Letter From London: July-August 2008

"I live in east London, and since the closure of Smallfish it was a nasty, barren place for buying new records. Of course, there's all of London's great record shops only a tube ride away, but sometimes (let's face it, most of the time for me) you just want to pop into a shop on the way home, browse the racks and pick up something. "
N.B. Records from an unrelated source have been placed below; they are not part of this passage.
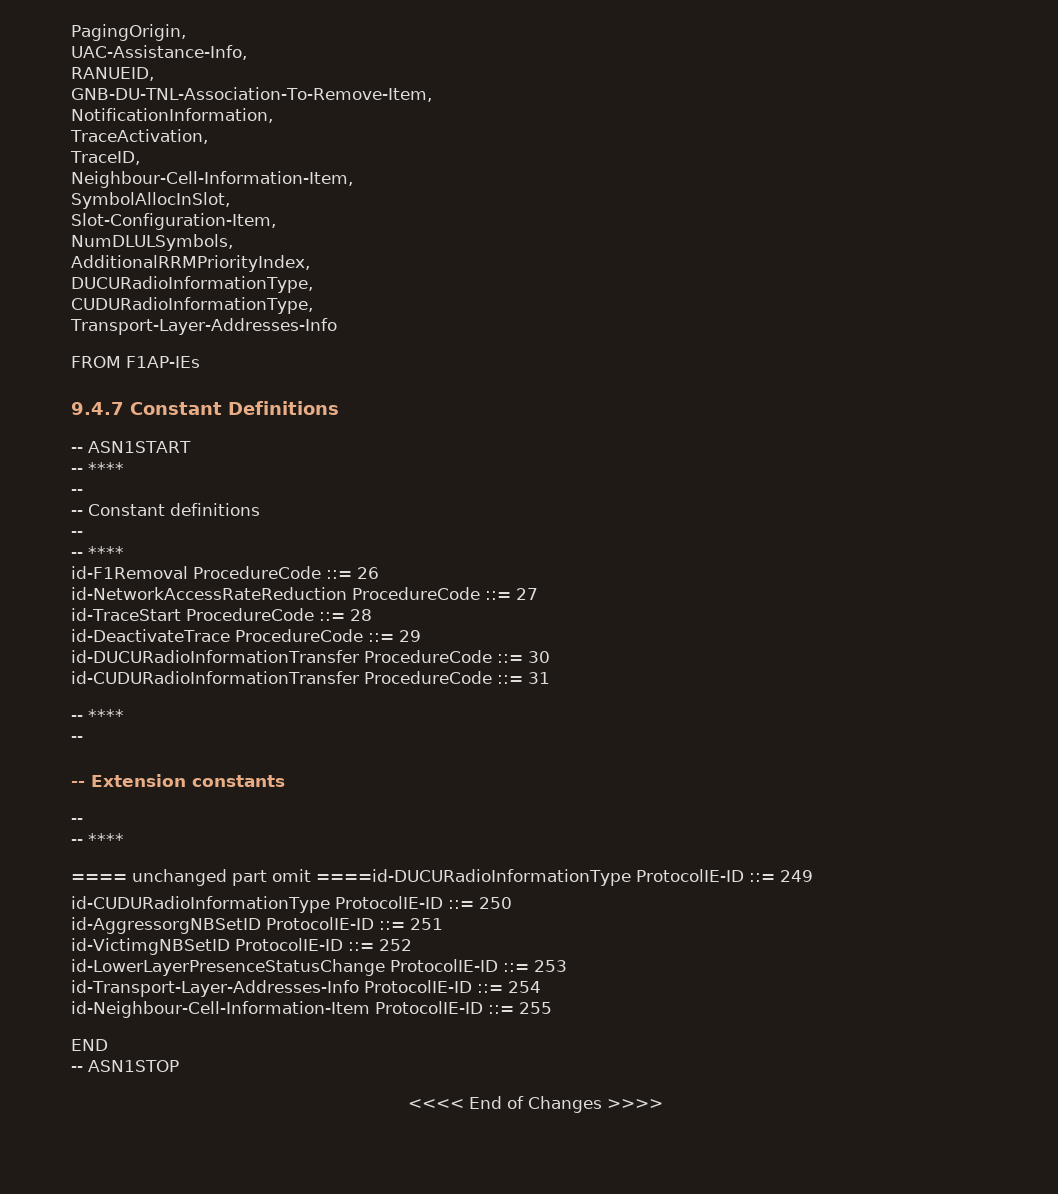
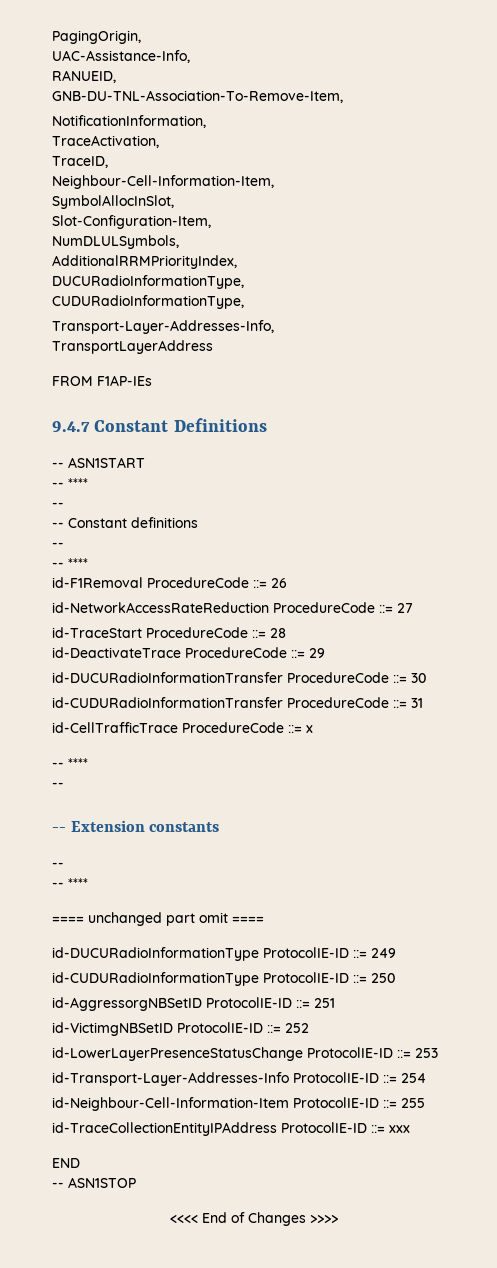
- Transport-Layer-Addresses-Info
+ Transport-Layer-Addresses-Info,
+ TransportLayerAddress
+ id-CellTrafficTrace ProcedureCode ::= x
- ==== unchanged part omit ====id-DUCURadioInformationType ProtocolIE-ID ::= 249
+ ==== unchanged part omit ====
+ id-DUCURadioInformationType ProtocolIE-ID ::= 249
+ id-TraceCollectionEntityIPAddress ProtocolIE-ID ::= xxx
Letter From London: July-August 2008


 


As the Rough Trade East shop celebrates it's first Birthday with a series of in-store gigs, it shocks me to realise that I've never even mentioned it in these pages. So let's put things straight now.  I live in east London, and since the closure of Smallfish it was a nasty, barren place for buying new records. Of course, there's all of London's great record shops only a tube ride away, but sometimes (let's face it, most of the time for me) you just want to pop into a shop on the way home, browse the racks and pick up something. Making a special trip to the West End or Camden is something to avoid at all costs. These days I've got a couple of great names to choose from, the previously mentioned Rough Trade East, and for the past couple of months there's Pure Groove too.  After a year of no record shops in the area I was very excited by the prospect of Rough Trade opening just off Brick Lane. As it's just a ten minute walk from Liverpool Street station, it is in the perfect location for me. It opened a few days late, but let's forgive them that, and I soon popped in to make my first visit. It's on the same drag as The Big Chill Bar, some boutique clothes shops, an expensive hair dresser and a moped shop. It's large, glass fronted and BIG. The first thing in the shop is a coffee shop area : get your skinny latte and sit at the couple of glass tables, lounge around listening to the in store records, or read some of the hundreds of fliers lying around or posters on the wall. Next, there's a little section promoting the Rough Trade Album club (which I may write about a length at some other time), then the shop widens out a bit: magazine section to the left, Rough Trade record label albums to the front, vinyl to the right.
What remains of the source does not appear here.